El encarcelamiento de Rishma ha incrementado el miedo de la comunidad cristiana y según confirman numerosas fuentes internacionales, son miles los cristianos pakistaníes que han huido de las proximidades de la capital del país por miedo a las represalias de los extremistas islámicos, quienes hostigan con cada vez mayor impunidad a la débil minoría cristiana del país. Los cristianos han perdido toda esperanza de que las autoridades del puedan socorrerles.

Este episodio se asemeja al de la también cristiana Asia Bibi, quien fue acusada infundadamente por sus compañeras de trabajo de haber increpado al profeta Mahoma y quien todavía hoy, permanece encarcelada pendiente de la decisión de los tribunales sobre si será condenada a muerte o no.

A medida que pasan los meses, la situación de la minoría cristiana pakistaní se vuelve más desesperada, ya que el año pasado perdió a los únicos miembros de la Administración pakistaní que velaban por la seguridad de la minoría religiosa, el gobernador de Punjab, Salman Taseer y el ministro de Minorías Religiosas del país, Shahbaz Bhatti, ambos asesinados en atentados perpetrados por integristas islámicos. 


Es evidente que hoy más que nunca los cristianos pakistaníes están indefensos ante la cada vez más radicalizada mayoría musulmana, debido a la falta de apoyo por parte del partido gobernante, el Partido Popular de Pakistán, que no se atreve a dar un paso hacia adelante por la presión de los partidos y grupos islámicos.

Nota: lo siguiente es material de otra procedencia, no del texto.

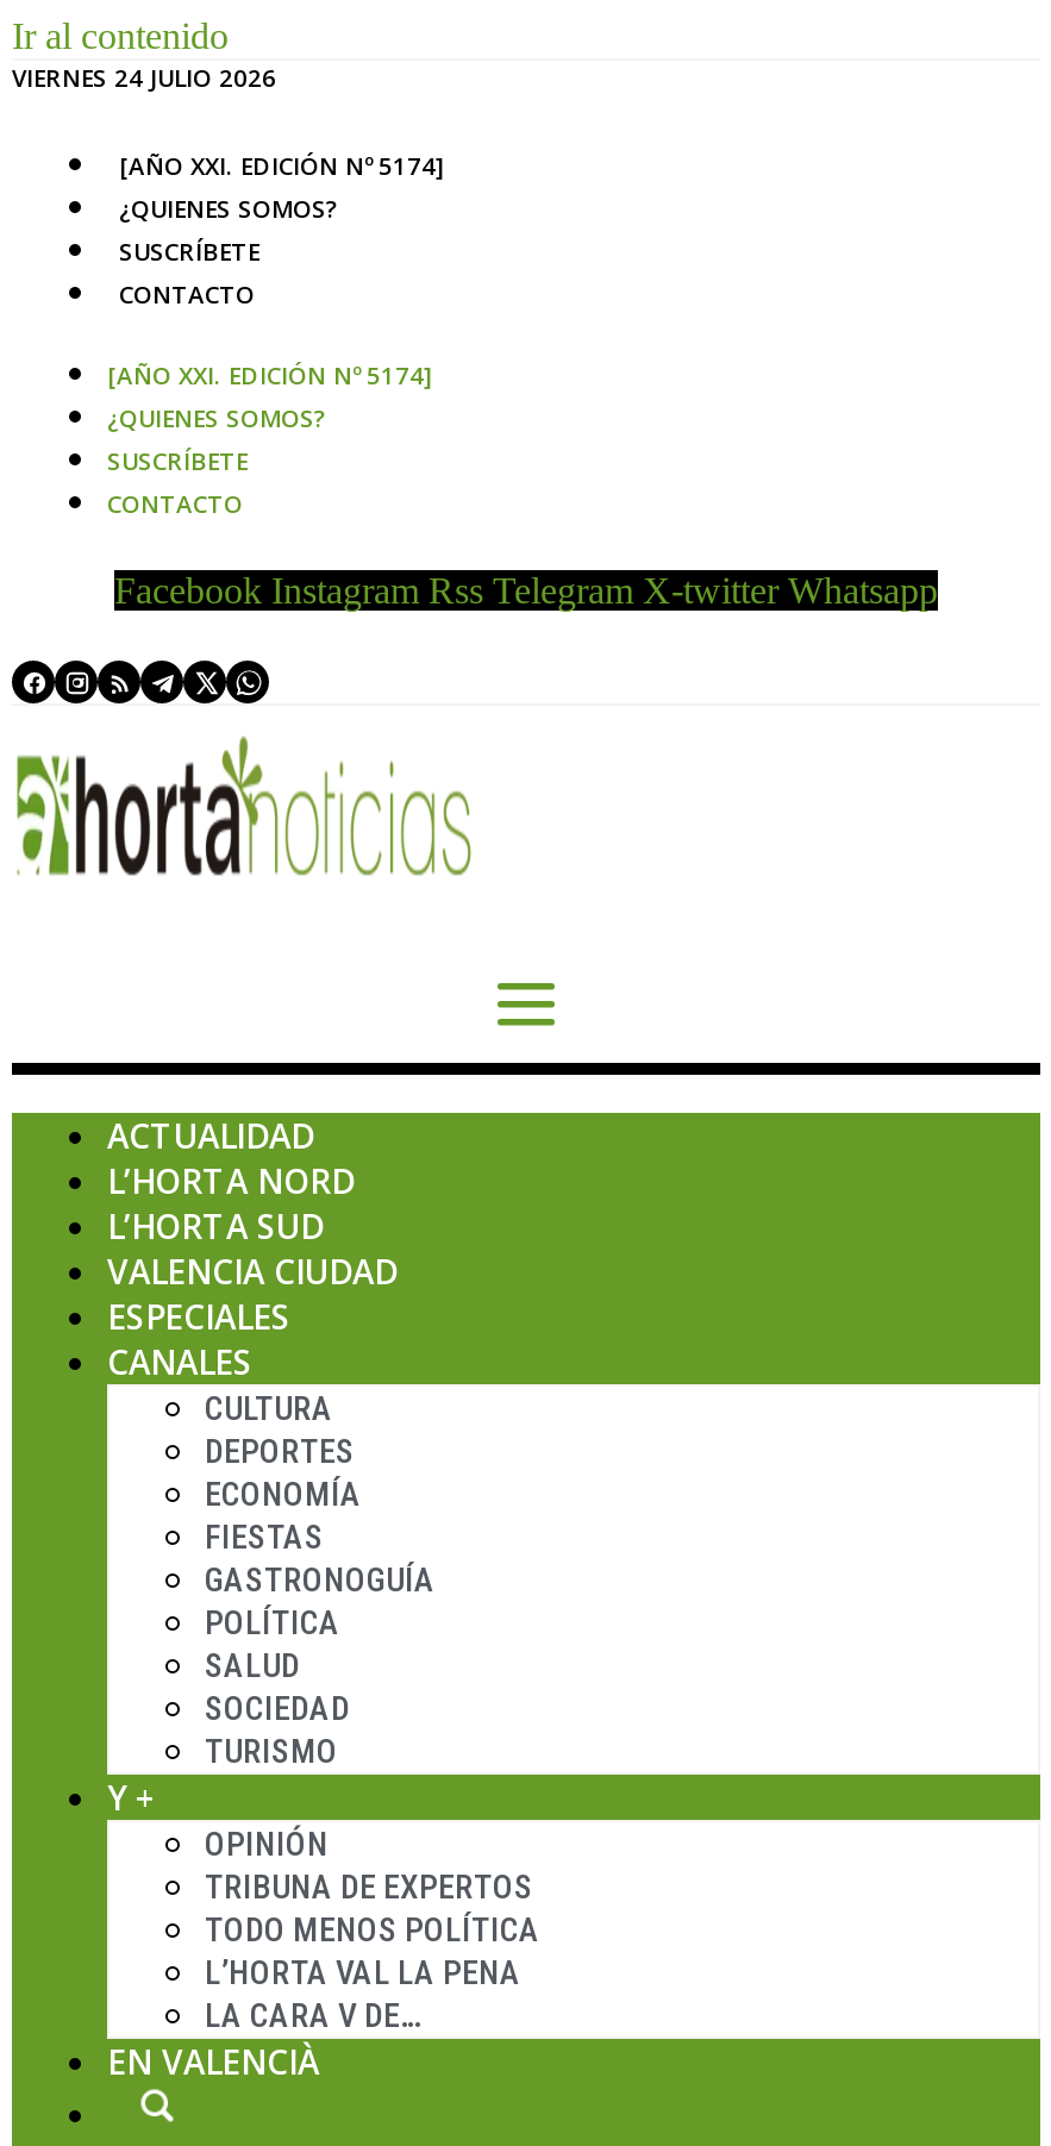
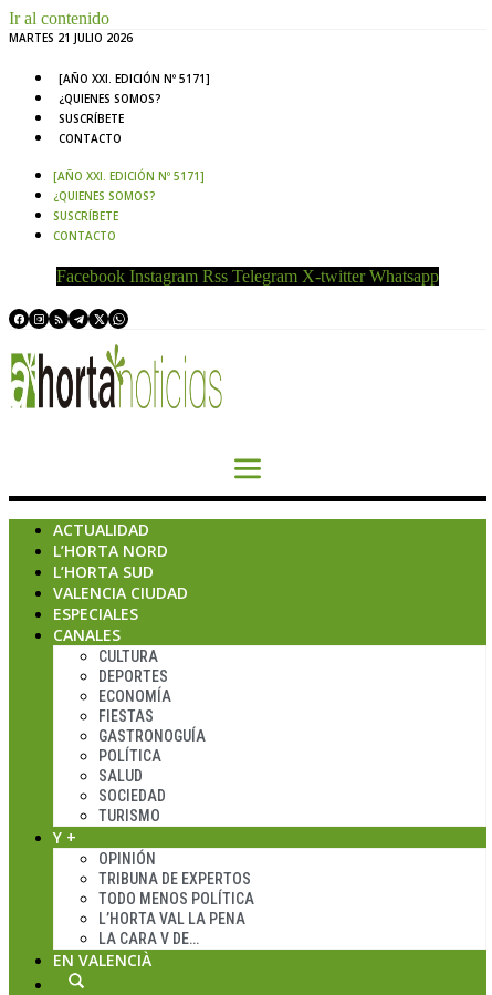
[12,61,276,94] VIERNES 24 JULIO 2026 -> [9,30,133,45] MARTES 21 JULIO 2026
[119,149,445,182] [AÑO XXI. EDICIÓN Nº 5174] -> [59,71,210,86] [AÑO XXI. EDICIÓN Nº 5171]
[107,358,433,392] [AÑO XXI. EDICIÓN Nº 5174] -> [53,168,205,184] [AÑO XXI. EDICIÓN Nº 5171]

Cada vez ha dejado menor margen de maniobra al responsable de minorías del país, Paul Bhatti -hermano del ministro asesinado-, quien cuenta cada vez con mayores dificultades para poder interceder por los cristianos del país.

Y Occidente, defendiendo mientras a las Pussy Riot

Mientras se acentúa la persecución contra los cristianos en numerosos países de Africa, Asia y Oriente Medio -en especial Nigeria y Pakistán-, Occidente se está movilizando en defensa del grupo ruso Pussy Riot, que recientemente ha sido condenado a dos años de prisión por la comisión de un delito de odio religioso al profanar la catedral ortodoxa de Moscú con proclamas contra el gobierno del presidente ruso, Vladimir Putin.

Dicha movilización de Occidente contrasta con el silencio cobarde que están mostrando los países occidentales ante la incesante persecución sufrida por las comunidades cristianas de numerosos países.

Sin duda, el silencio más sorprendente es el del gobierno de Estados Unidos, quien mantiene su indiferencia con respecto a la situación de las minorías cristianas ya que el presidente Obama continúa buscando ganarse el apoyo de los Hermanos Musulmanes –recuérdese las últimas visitas de la secretaria de Estado, Hillary Clinton y del secretario de Defensa, Leon Panetta a Egipto-, lo que cada vez genera más recelo en el principal aliado estadounidense en Oriente Medio, Israel.